The dolphin drive hunt in Taiji, Japan has been at the center of animal activism for many years and now it has finally come to the center of science.
The dolphin drive in Taiji involves the corralling of dolphins into a cove for slaughter or to be removed and then sold to representatives from marine parks. An estimated 22,000 small whales, dolphins, and porpoises are killed in these hunts each year.
Dr. Andy Butterworth of the University of Bristol and colleagues have published a paper in the Journal of Applied Animal Welfare Science analyzing the methods used by Taiji fishermen to kill the dolphins in the drive hunts. Through their analysis, the authors have revealed disturbing levels of physical trauma inflicted on the dolphins, and commented that these methods would not be acceptable under any international animal welfare standards.
The paper has compared the information provided by the Japanese government on the dolphin slaughter with video footage of the methodology and concludes that the current methodology leads to prolonged trauma and paralysis, which contradicts the information in the government report.

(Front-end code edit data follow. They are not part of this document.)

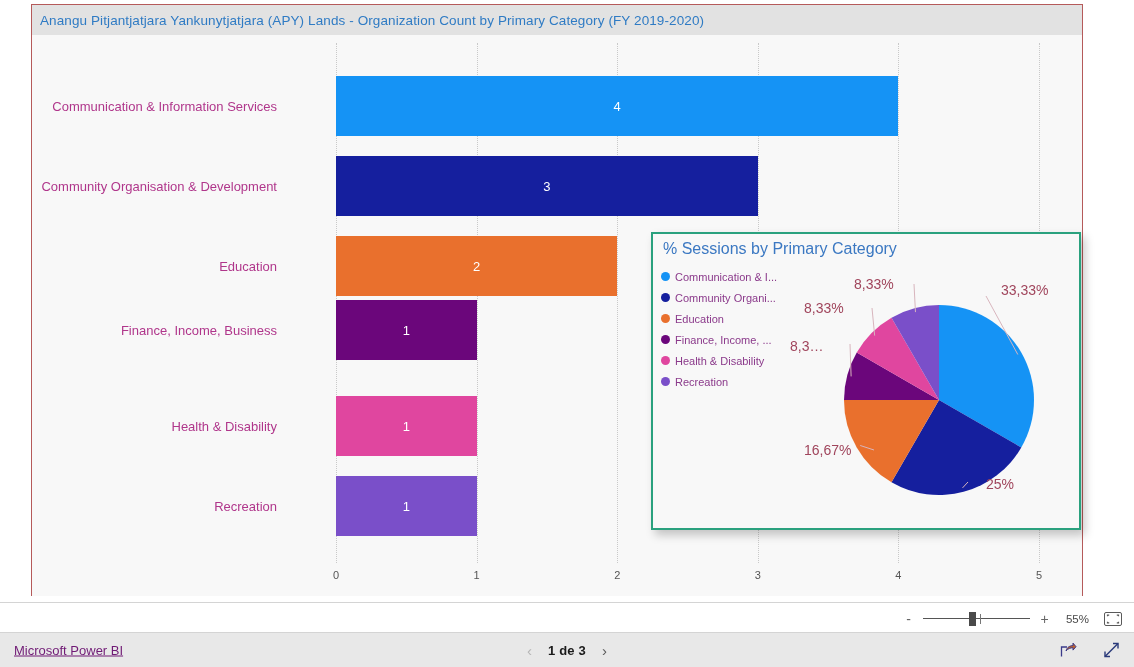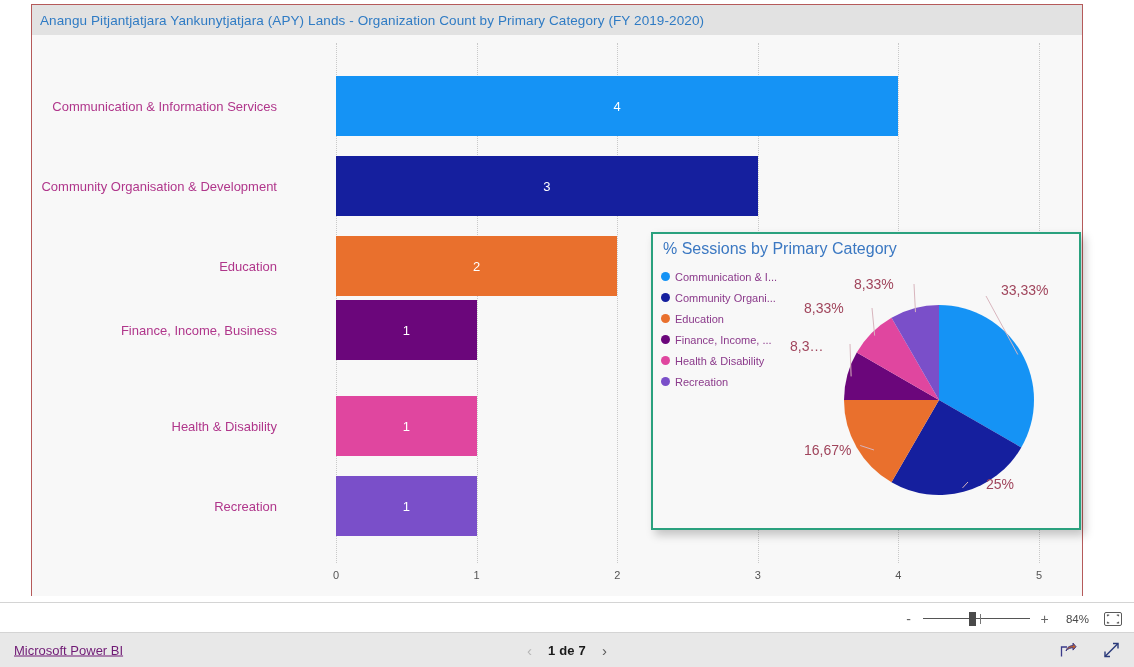--- a/index.html
+++ b/index.html
@@ -381,7 +381,7 @@
       <div id="zoom-notch"></div>
     </div>
     <div class="zoom-sign">+</div>
-    <div id="zoom-pct">84%</div>
+    <div id="zoom-pct">55%</div>
     <div id="fit-page-btn">
       <svg width="18" height="14" viewBox="0 0 18 14">
         <rect x="0.5" y="0.5" width="17" height="13" rx="1.5" fill="none" stroke="#5a5a5a" stroke-width="1"></rect>

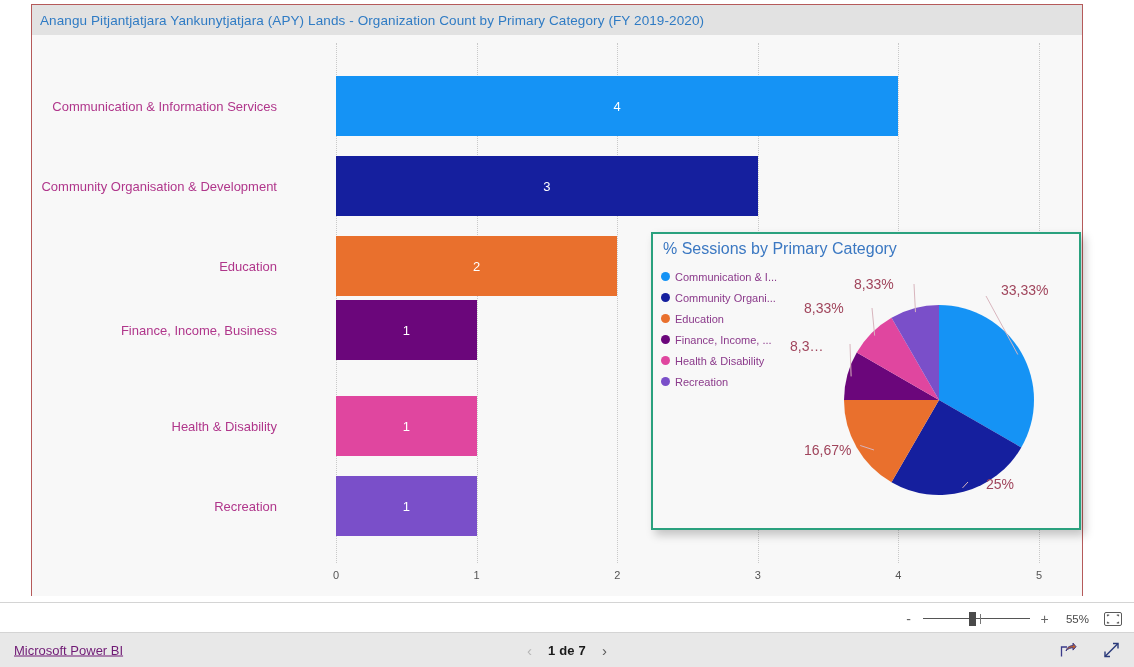--- a/index.html
+++ b/index.html
@@ -395,7 +395,7 @@
   <div id="pbi-link">Microsoft Power BI</div>
   <div id="pager">
     <div class="pager-arrow disabled">‹</div>
-    <div id="pager-label">1 de 7</div>
+    <div id="pager-label">1 de 3</div>
     <div class="pager-arrow enabled">›</div>
   </div>
   <div id="status-actions">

The publication of this paper has raised awareness of the dolphin slaughter within the scientific community and has elevated the issue to a peer reviewed scientific journal, raising the profile of the travesty in Taiji. This added pressure from the scientific community, which validates the efforts of so many advocacy efforts, could be what is needed to convince the Japanese government to end these hunts for good.
Video of the slaughter is available but be prepared, it is extremely disturbing.
Just a few weeks ago, an international campaign to stop the annual gruesome slaughter of dolphins in Japan was initiated by one Scottish woman hoping to make a difference. Shona Lewendon started a petition to the International Olympic Committee (IOC) requesting that Japan be denied the right to host the 2020 Olympic Games until they ban the annual slaughter of dolphins in the cove of Taiji, a tradition that has been occurring for a long time.
Within just five days of posting her petition online, she received 10,000 signatures. Since then, the petition has continued to grow, gaining more and more support from people all around the world. Her campaign has even won the support of the Whale and Dolphin Conservation Society.